§ **ACTIVITY**: Apart from the images, every record here needs to be copied exactly.

§ **MATERIAL FOR THIS EXERCISE**:
────
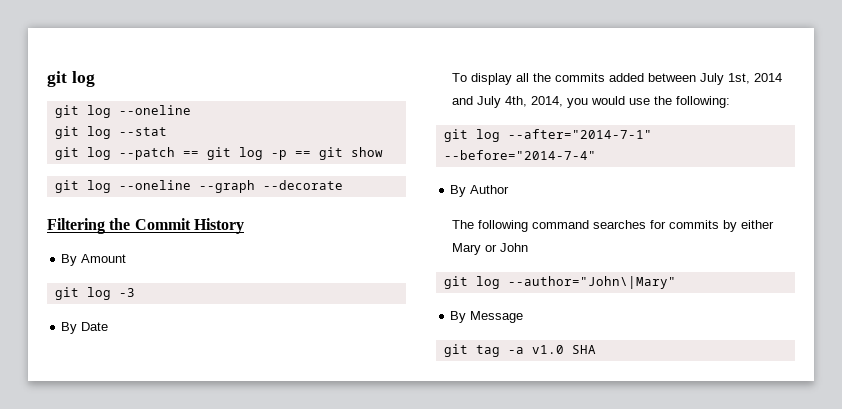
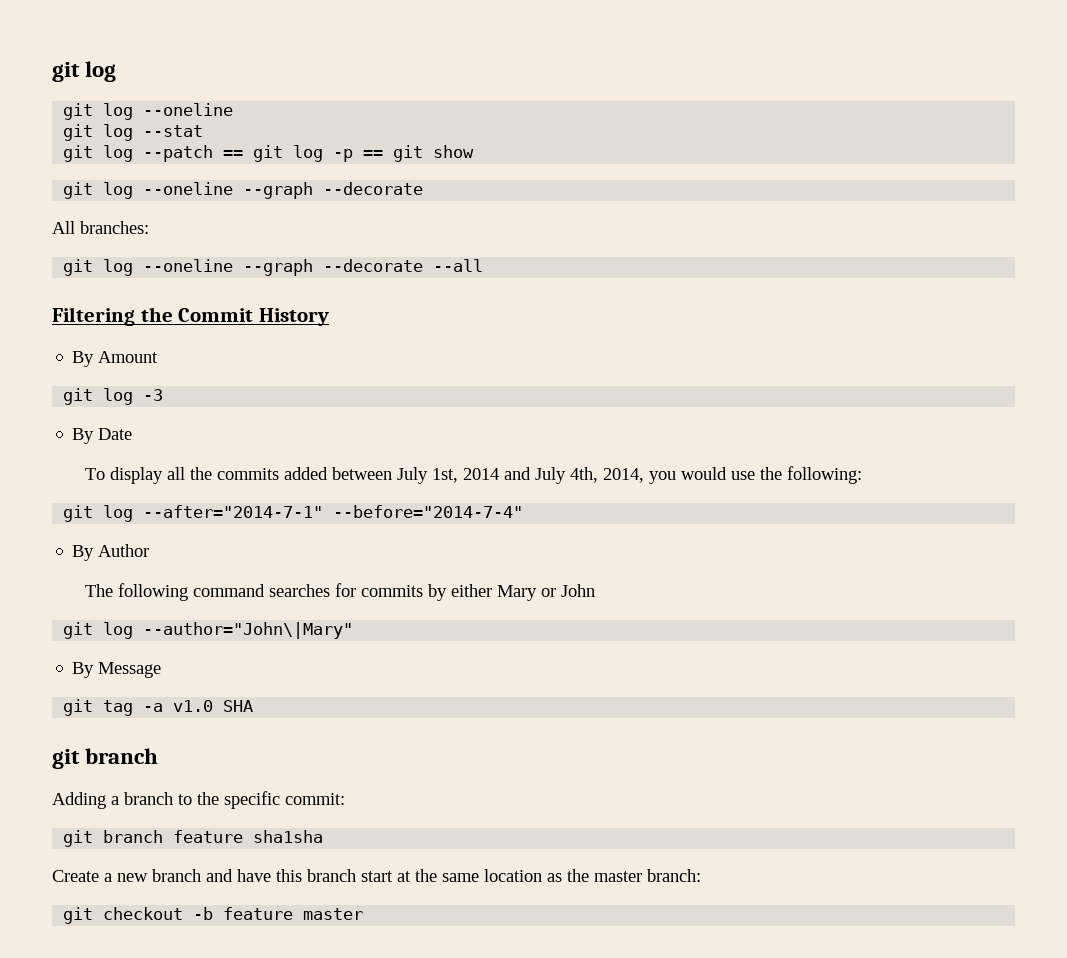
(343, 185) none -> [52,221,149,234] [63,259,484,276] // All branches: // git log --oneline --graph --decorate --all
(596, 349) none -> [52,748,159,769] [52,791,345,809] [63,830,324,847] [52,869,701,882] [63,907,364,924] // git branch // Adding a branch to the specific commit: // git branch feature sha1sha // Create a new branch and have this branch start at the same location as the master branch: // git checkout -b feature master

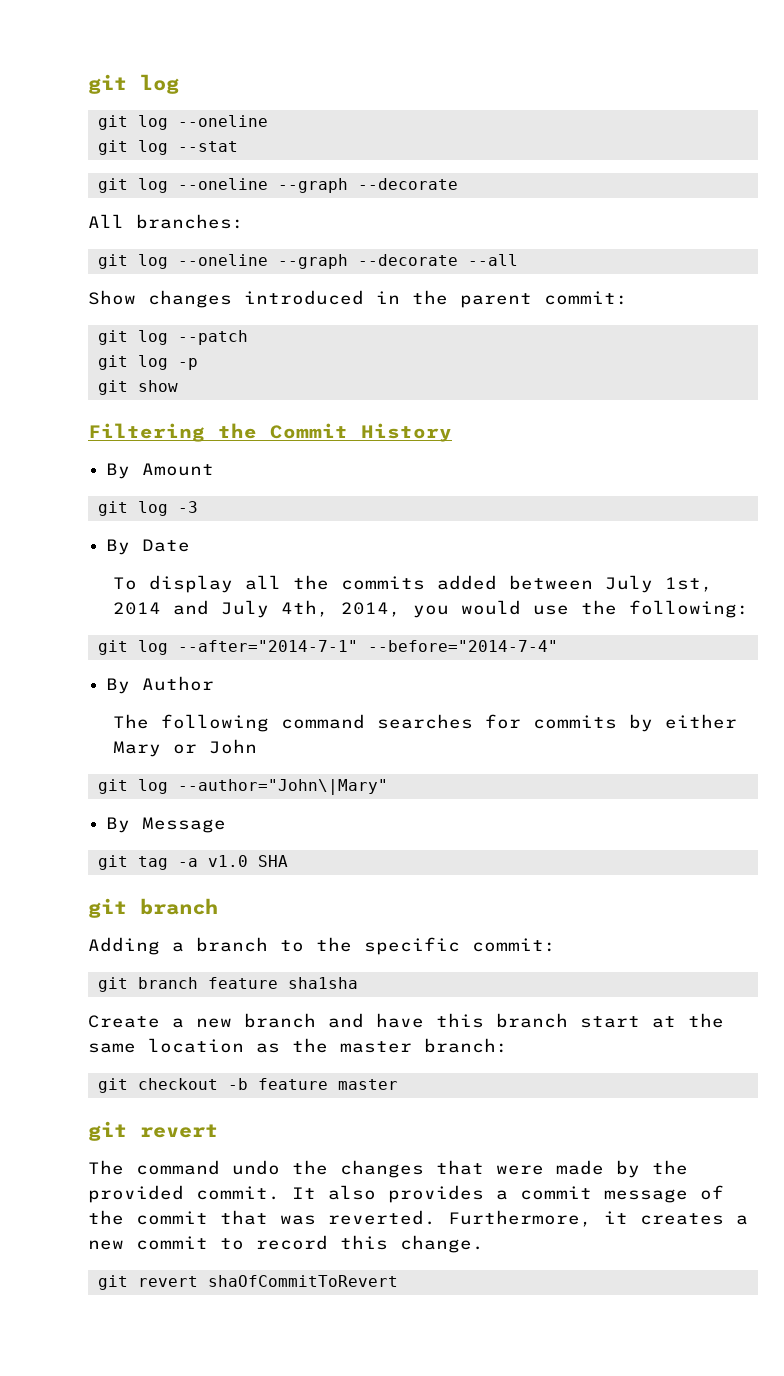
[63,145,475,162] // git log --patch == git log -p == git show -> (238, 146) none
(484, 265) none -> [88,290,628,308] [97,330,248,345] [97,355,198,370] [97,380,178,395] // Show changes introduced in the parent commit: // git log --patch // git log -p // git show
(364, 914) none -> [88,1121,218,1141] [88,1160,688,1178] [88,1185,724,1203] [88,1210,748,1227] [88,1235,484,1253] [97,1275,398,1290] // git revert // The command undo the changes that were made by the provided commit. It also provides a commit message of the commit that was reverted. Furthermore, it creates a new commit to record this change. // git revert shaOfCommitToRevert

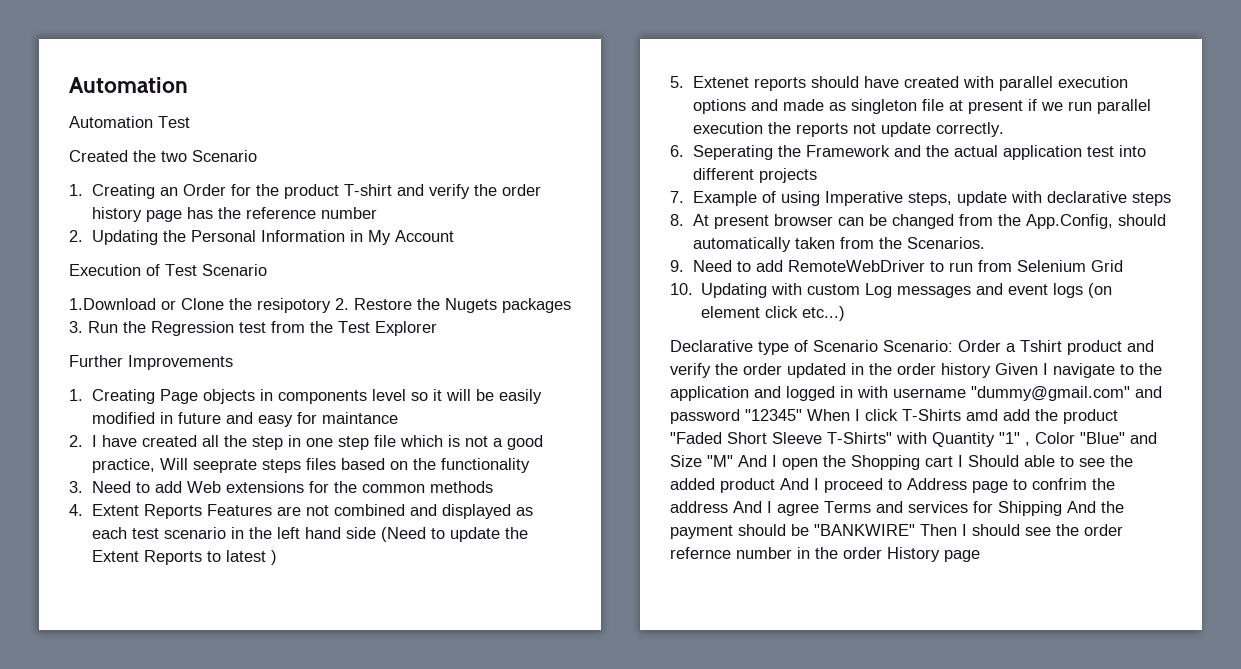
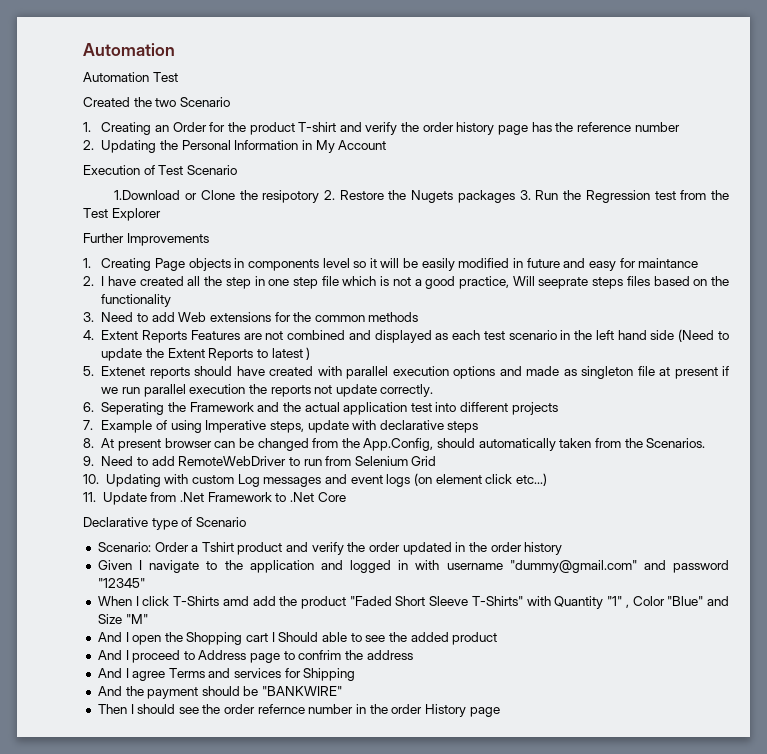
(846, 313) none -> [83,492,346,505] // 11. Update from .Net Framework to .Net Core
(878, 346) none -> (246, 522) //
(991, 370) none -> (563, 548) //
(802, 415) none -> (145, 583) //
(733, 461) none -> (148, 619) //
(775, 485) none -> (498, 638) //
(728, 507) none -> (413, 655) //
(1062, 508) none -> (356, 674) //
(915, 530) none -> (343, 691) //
────
§ **SOLUTION TO THIS TASK**:
(343, 185) none -> [52,221,149,234] [63,259,484,276] // All branches: // git log --oneline --graph --decorate --all
(596, 349) none -> [52,748,159,769] [52,791,345,809] [63,830,324,847] [52,869,701,882] [63,907,364,924] // git branch // Adding a branch to the specific commit: // git branch feature sha1sha // Create a new branch and have this branch start at the same location as the master branch: // git checkout -b feature master

[63,145,475,162] // git log --patch == git log -p == git show -> (238, 146) none
(484, 265) none -> [88,290,628,308] [97,330,248,345] [97,355,198,370] [97,380,178,395] // Show changes introduced in the parent commit: // git log --patch // git log -p // git show
(364, 914) none -> [88,1121,218,1141] [88,1160,688,1178] [88,1185,724,1203] [88,1210,748,1227] [88,1235,484,1253] [97,1275,398,1290] // git revert // The command undo the changes that were made by the provided commit. It also provides a commit message of the commit that was reverted. Furthermore, it creates a new commit to record this change. // git revert shaOfCommitToRevert

(846, 313) none -> [83,492,346,505] // 11. Update from .Net Framework to .Net Core
(878, 346) none -> (246, 522) //
(991, 370) none -> (563, 548) //
(802, 415) none -> (145, 583) //
(733, 461) none -> (148, 619) //
(775, 485) none -> (498, 638) //
(728, 507) none -> (413, 655) //
(1062, 508) none -> (356, 674) //
(915, 530) none -> (343, 691) //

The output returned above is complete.